(MATERIAL FOR THIS TASK begins)
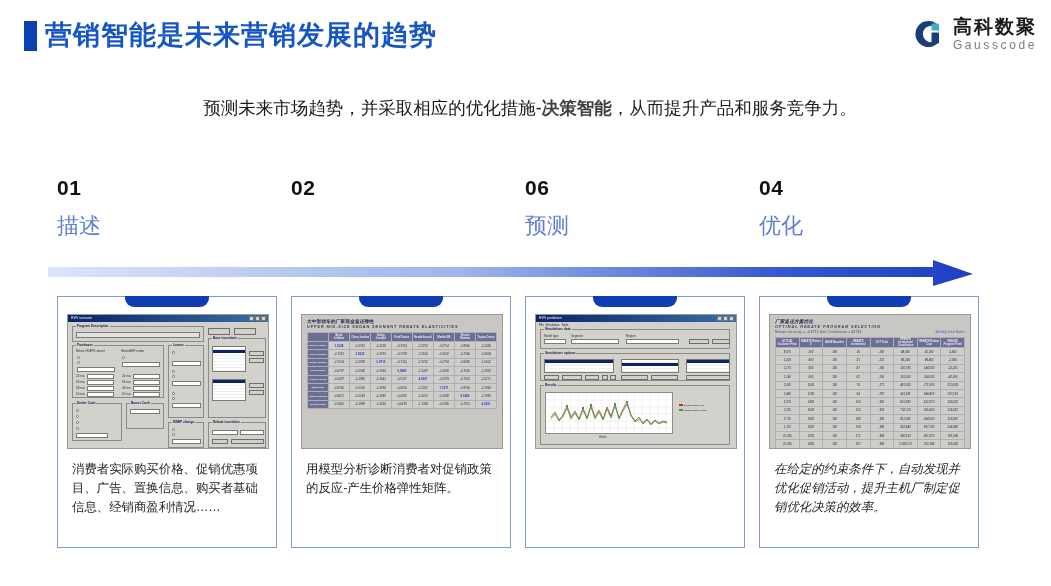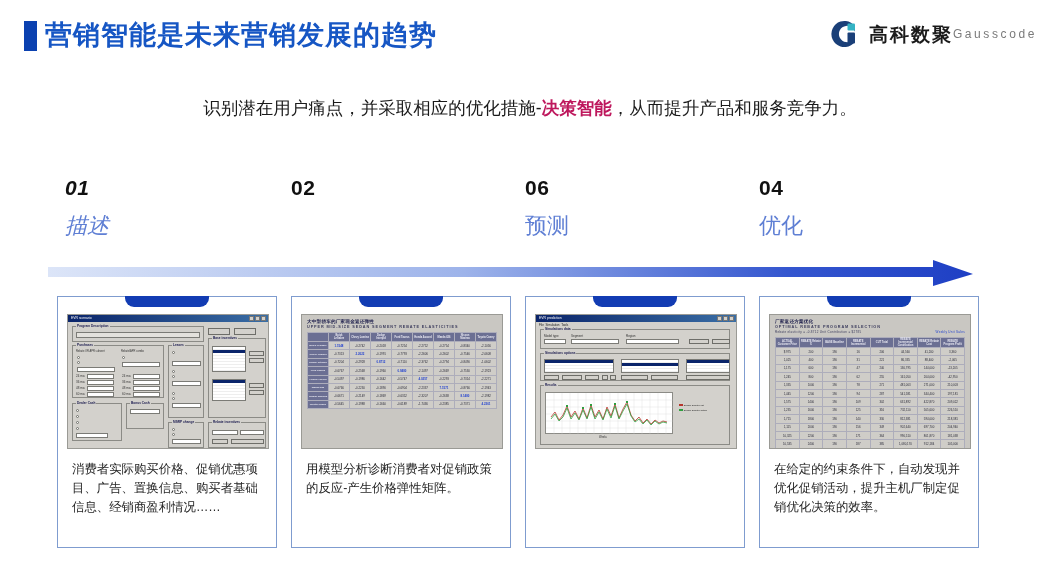"高科数聚" .logo-text { flex-direction: row -> column }
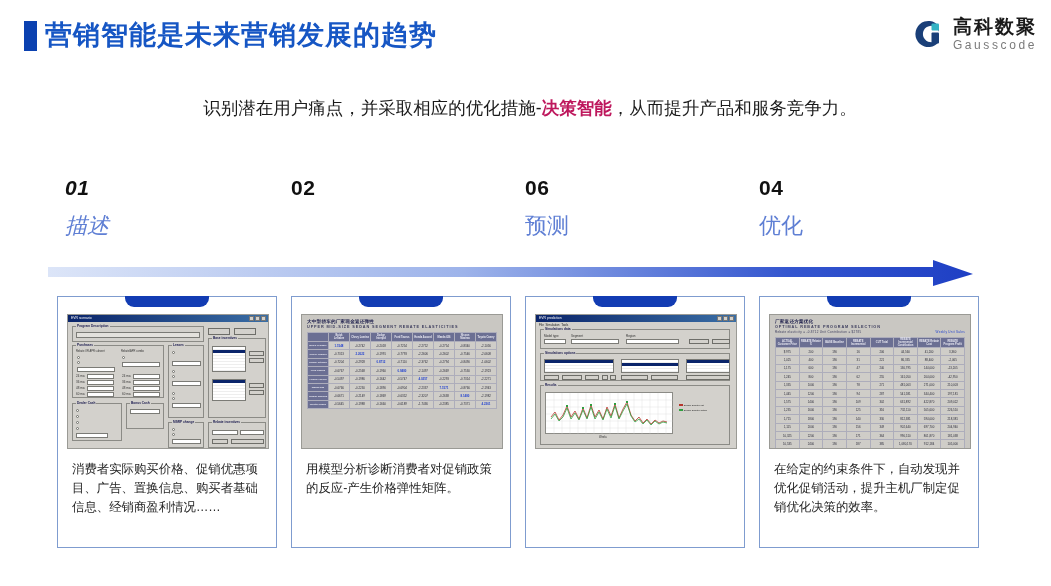"识别潜在用户痛点，并采取相应的优化措施-" span { text: 识别潜在用户痛点 -> 预测未来市场趋势 }
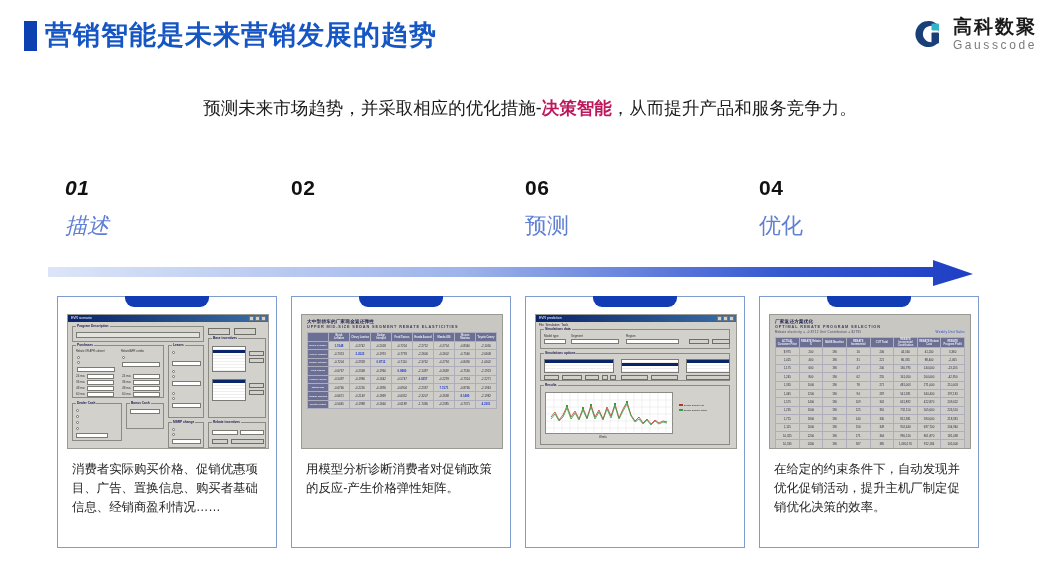"决策智能" .intro .hl { color: #be185d -> #404040 }
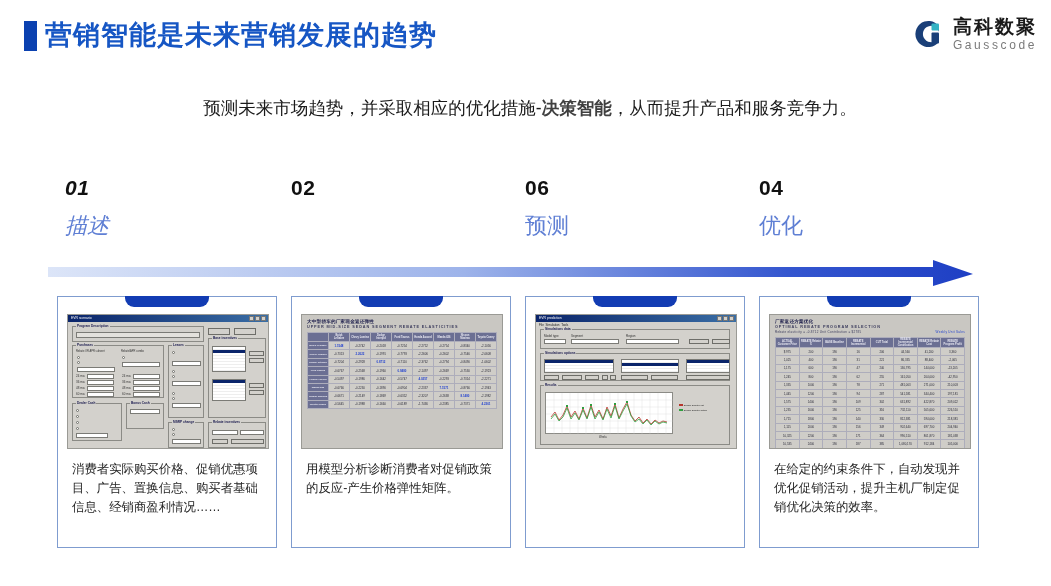"01" div.step { font-style: italic -> none; left: 65px -> 57px }
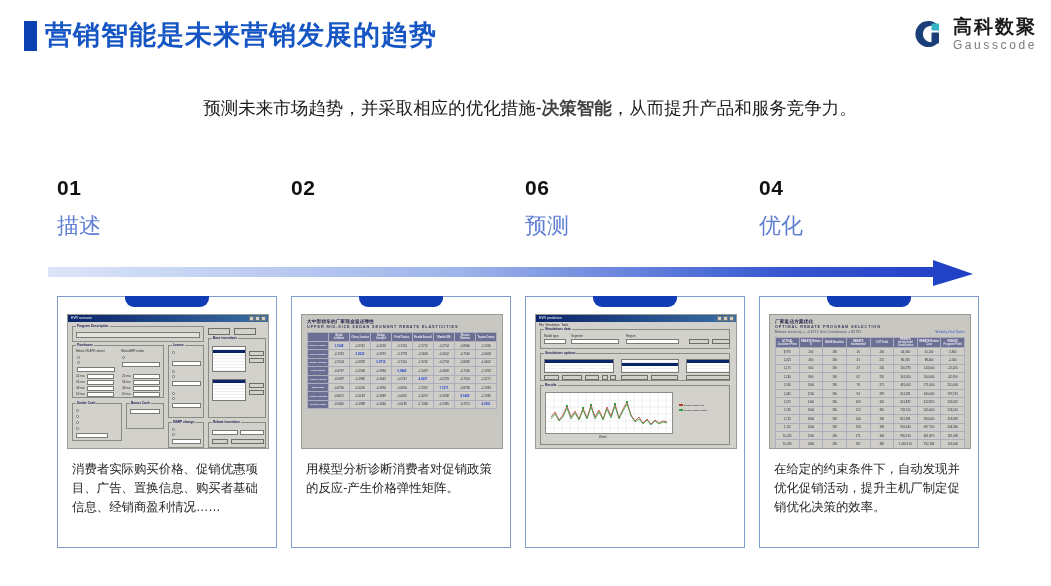"在给定的约束条件下，自动发现并优化促销活动，提升主机厂制定促销优化决策的效率。" div.card { font-style: none -> italic }
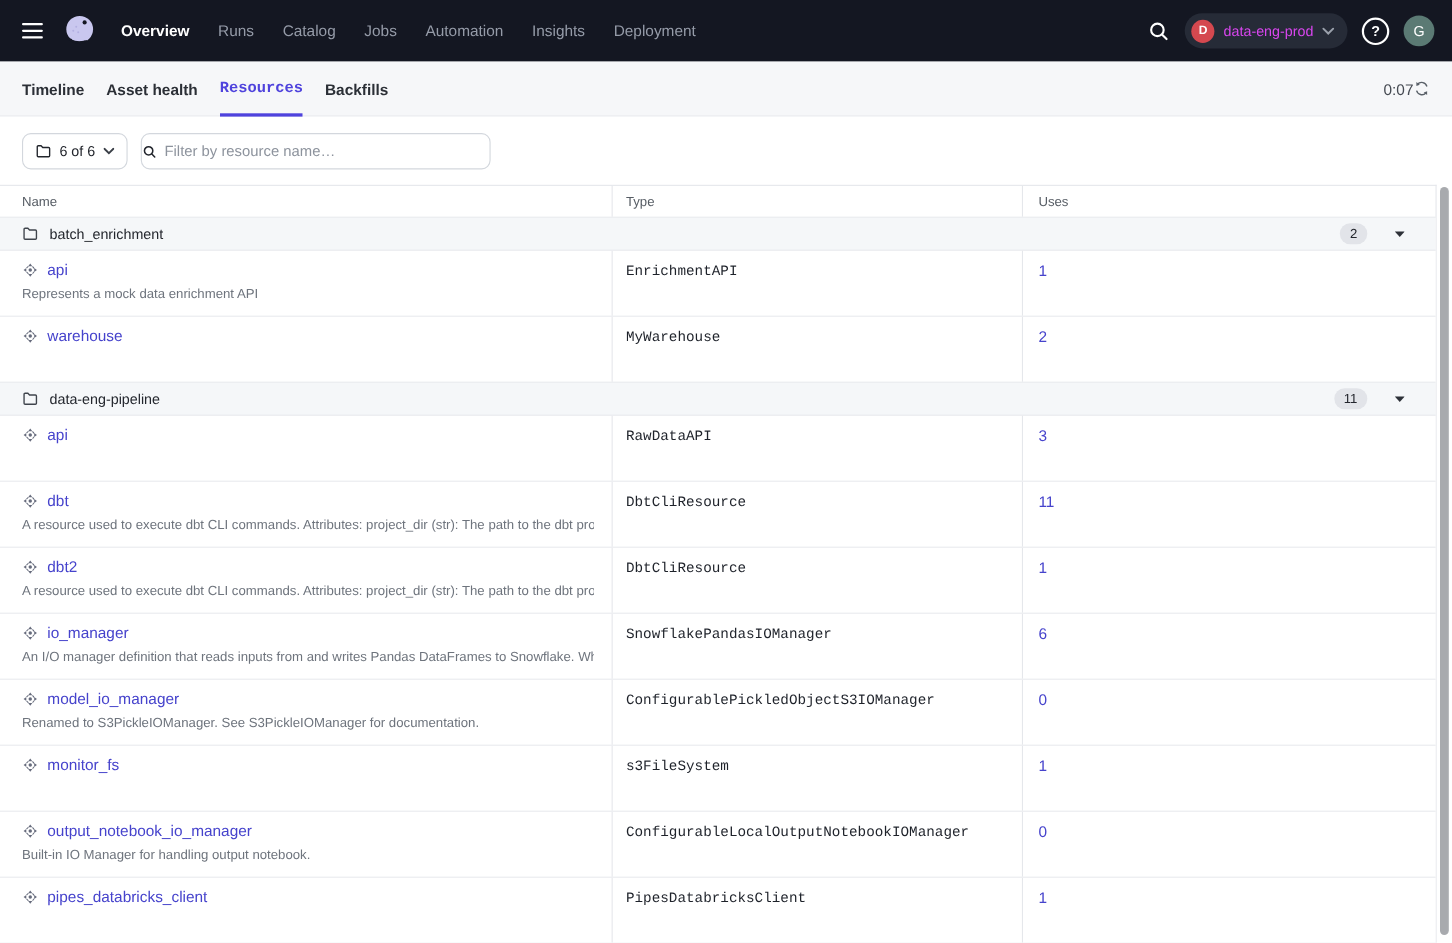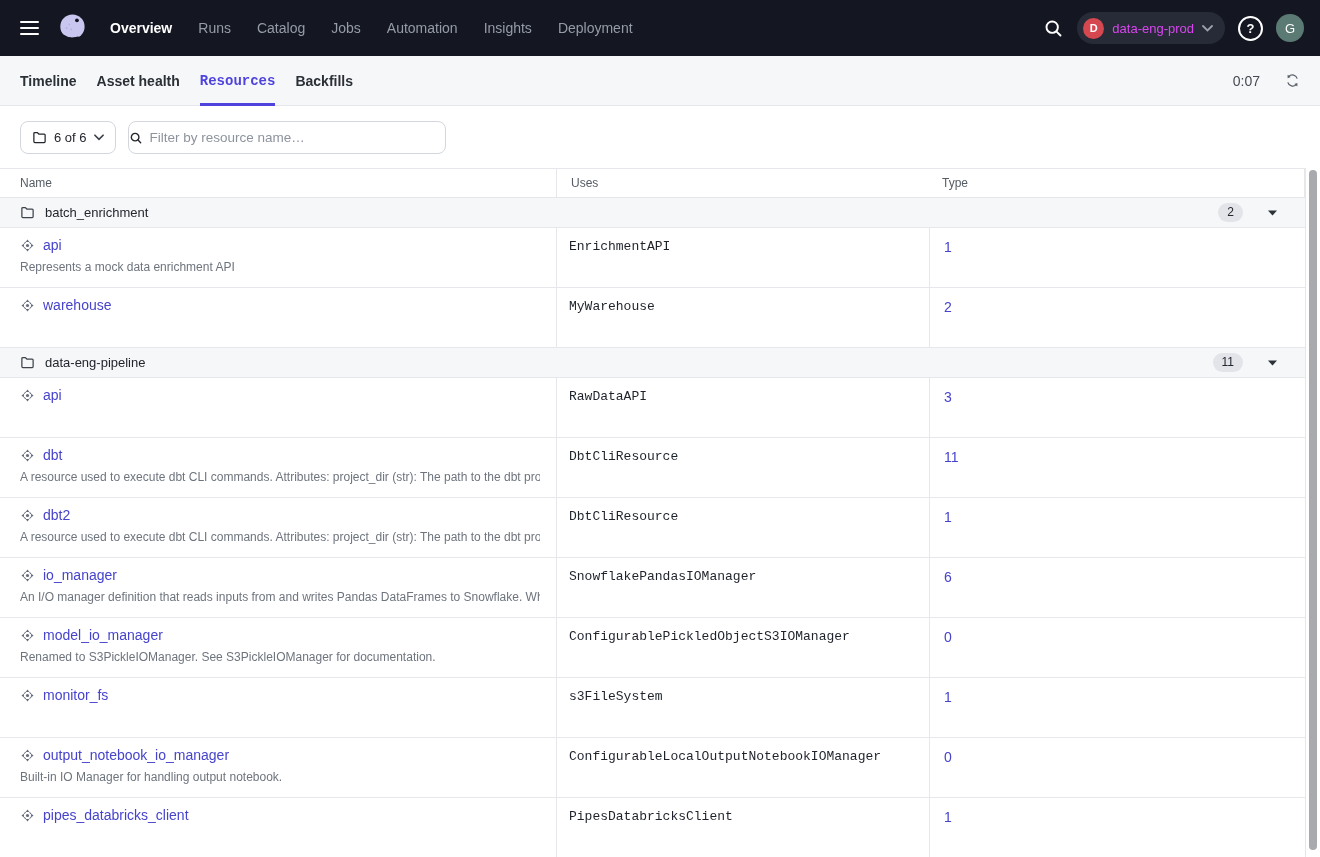"0:07" .tab-right { gap: 25px -> 0 }
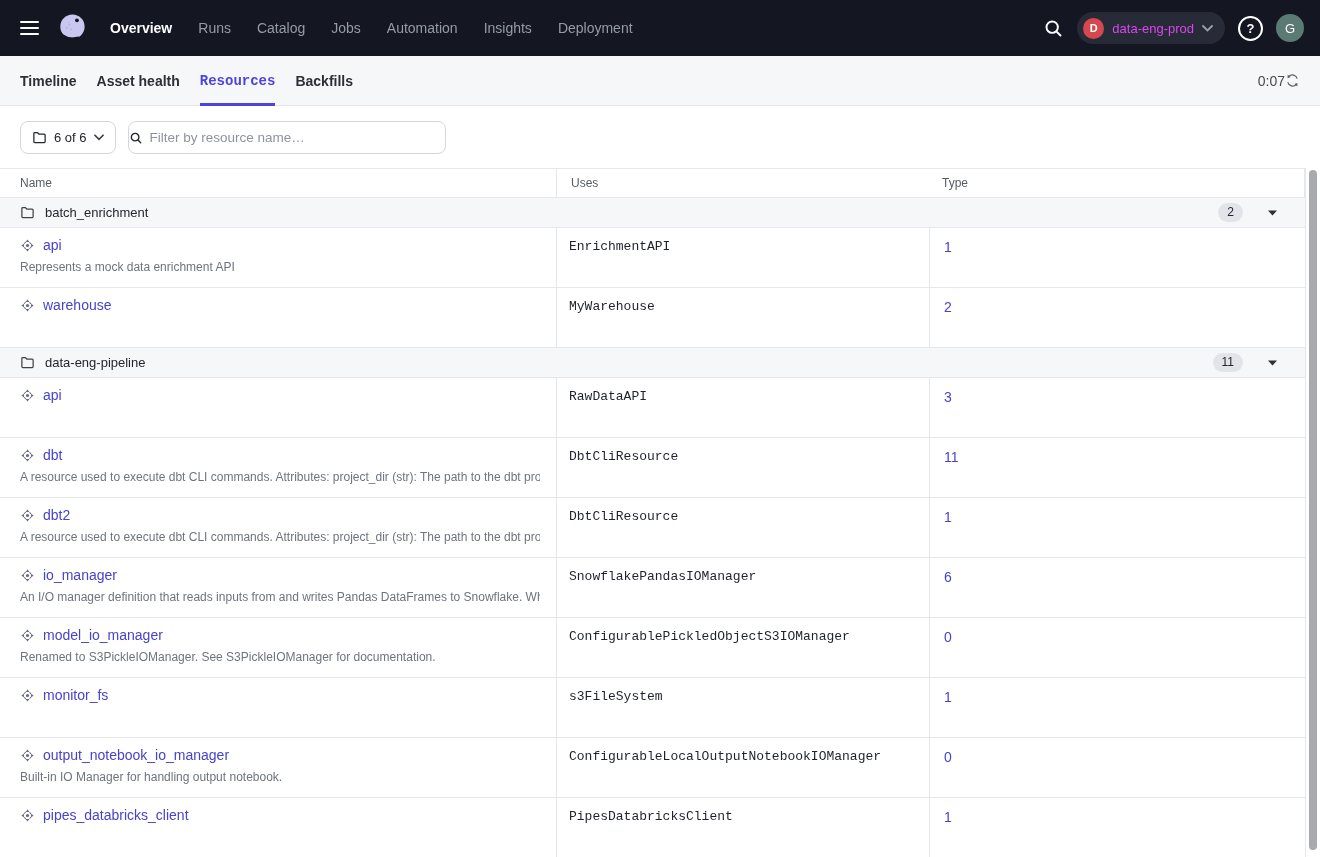"Uses" div.th { order: before "Type" -> after "Type" }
(MATERIAL FOR THIS TASK ends)
Please write out exactly the lines from the one holding "color: #be185d ->" through the last line of the material above, both included, as a copy without pictures.

"决策智能" .intro .hl { color: #be185d -> #404040 }
"01" div.step { font-style: italic -> none; left: 65px -> 57px }
"在给定的约束条件下，自动发现并优化促销活动，提升主机厂制定促销优化决策的效率。" div.card { font-style: none -> italic }
"0:07" .tab-right { gap: 25px -> 0 }
"Uses" div.th { order: before "Type" -> after "Type" }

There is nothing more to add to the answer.